Одна из лучших работ конкурса тоже принадлежит художнице из Китая. «Экран» Цай Цайбэй исследует зазеркалье творческого процесса. Цайбэй использует для своей анимации твёрдый материал, напоминающий серебряную плёнку, которой покрывают стекло при создании зеркала. Простыми минималистичными линиями она создаёт на ней сцены охоты, похожие на наскальные рисунки, а затем начинает анимировать целые пласты с окаменелостями, в которых среди застывших насекомых и простейших зеркала «охотятся» за образами. Пещера здесь отсылает и к аллегории пещеры Платона, в которой Вселенная воспринималась через игру теней на её стенах, и к доисторическим временам, в которые первые художники, возможно, верили, что нарисованный ими хищник оживает в отблесках костра. Цайбэй создаёт фильм-путешествие в самое сердце, куда-то в пространство между стеклом и амальгамой, ещё до сотворения первого отражения, до зарождения первого образа. И вместе с тем помещает готовое зеркало среди окаменелостей, приглашая поразмышлять о визуальных образах как неуловимой субстанции, наследии археологов будущего от нашего информационного века.
О контексте существования визуальных произведений рассуждает и Максим Мартино в своём изобретательном путешествии в историю кинотеатральных дисклеймеров — «Фильм, который вы увидите». Режиссёр располагает предупреждающие надписи от новейших предупреждений о борьбе с пиратством до слайдов XVII века, открывающих просветительские показы «волшебного фонаря». При этом кадры между ними показаны, напротив, в хронологическом порядке от «Транзита Венеры» (1874) Жансена до «Базза Лайтера» Энгуса МакЛэйна. Обрамляющие кинопоказ предупреждения становятся третьим звеном, помехой в диалоге зрителя и фильма. Работа Мартино позволяет проследить, как менялись роль и степень влияния индустрии и прокатчиков в этой встрече зрителя и произведения. От наставничества и помощи при знакомстве («Всякая живопись теперь мертва, потому что это сама жизнь...») до попыток влиять на цензурные ограничения («В оригинальной версии фильм на этом заканчивался, но цензура требовала оптимистичного финала») и вводить свои собственные (вроде предупреждений об обнаруженном однополом поцелуе, который работники кинотеатров постараются промотать в ускоренном режиме). Так дисклеймеры сами по себе становятся важным документом времени, создающим контекст вокруг фильма. Об идеологии в кино рассказывает и картина Федерико Ди Корато, обнаруживающего её ростки в «Руководстве по кинематографии для дилетантов» времён фашистской Италии.

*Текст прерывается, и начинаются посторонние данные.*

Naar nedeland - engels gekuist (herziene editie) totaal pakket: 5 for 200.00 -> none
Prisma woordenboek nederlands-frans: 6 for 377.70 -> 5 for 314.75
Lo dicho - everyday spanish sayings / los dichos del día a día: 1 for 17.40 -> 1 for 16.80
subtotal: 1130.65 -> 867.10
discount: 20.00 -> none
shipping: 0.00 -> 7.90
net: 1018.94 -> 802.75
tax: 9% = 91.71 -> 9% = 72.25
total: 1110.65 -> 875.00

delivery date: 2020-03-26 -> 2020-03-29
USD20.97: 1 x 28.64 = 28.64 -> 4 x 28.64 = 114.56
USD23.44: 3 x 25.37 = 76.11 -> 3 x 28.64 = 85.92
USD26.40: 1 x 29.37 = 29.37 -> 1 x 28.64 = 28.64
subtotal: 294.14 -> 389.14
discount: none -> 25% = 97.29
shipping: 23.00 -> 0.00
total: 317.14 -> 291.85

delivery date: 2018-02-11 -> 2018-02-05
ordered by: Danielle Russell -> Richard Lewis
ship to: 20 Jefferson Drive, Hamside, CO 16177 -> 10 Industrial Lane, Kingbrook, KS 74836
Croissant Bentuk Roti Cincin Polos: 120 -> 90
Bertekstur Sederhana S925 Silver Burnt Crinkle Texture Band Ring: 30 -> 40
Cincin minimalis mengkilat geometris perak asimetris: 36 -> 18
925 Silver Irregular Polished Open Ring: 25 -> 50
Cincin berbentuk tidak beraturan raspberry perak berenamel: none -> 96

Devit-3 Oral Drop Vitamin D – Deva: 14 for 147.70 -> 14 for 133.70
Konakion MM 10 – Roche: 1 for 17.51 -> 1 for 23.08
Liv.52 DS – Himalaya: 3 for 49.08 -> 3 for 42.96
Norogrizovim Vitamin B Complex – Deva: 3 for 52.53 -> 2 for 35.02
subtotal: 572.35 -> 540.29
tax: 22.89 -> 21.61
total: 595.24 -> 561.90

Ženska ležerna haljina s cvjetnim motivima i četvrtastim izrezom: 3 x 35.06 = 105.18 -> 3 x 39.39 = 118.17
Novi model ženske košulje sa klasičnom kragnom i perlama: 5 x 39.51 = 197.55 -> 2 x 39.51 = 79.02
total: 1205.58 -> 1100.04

О том, что ещё нас формирует, размышляет и художник и режиссёр Абдул Халик Азиз из Шри-Ланки. В своей картине «Пустынные мечты» он создаёт коллаж из старых снимков, отцовских баек о поездке на заработки, рекламных роликов о дивном новом мире и саундтрека из популярного в 70-е кинохита. Дополняя скромную гостиную венецианскими пейзажами, под истории о путешествии нескольких простых ланкийцев в Иран и Италию режиссёр создаёт ироничный и притягательный портрет ушедшей эпохи — времени открытых границ, опасных попутчиков и наивных авантюристов.
Программа этого года, кажется, особенно чутко отражает дух времени и особенно остро нуждается в «своих», с которыми можно держаться за жизнь и видеть прекрасное, несмотря на все её непростые вызовы.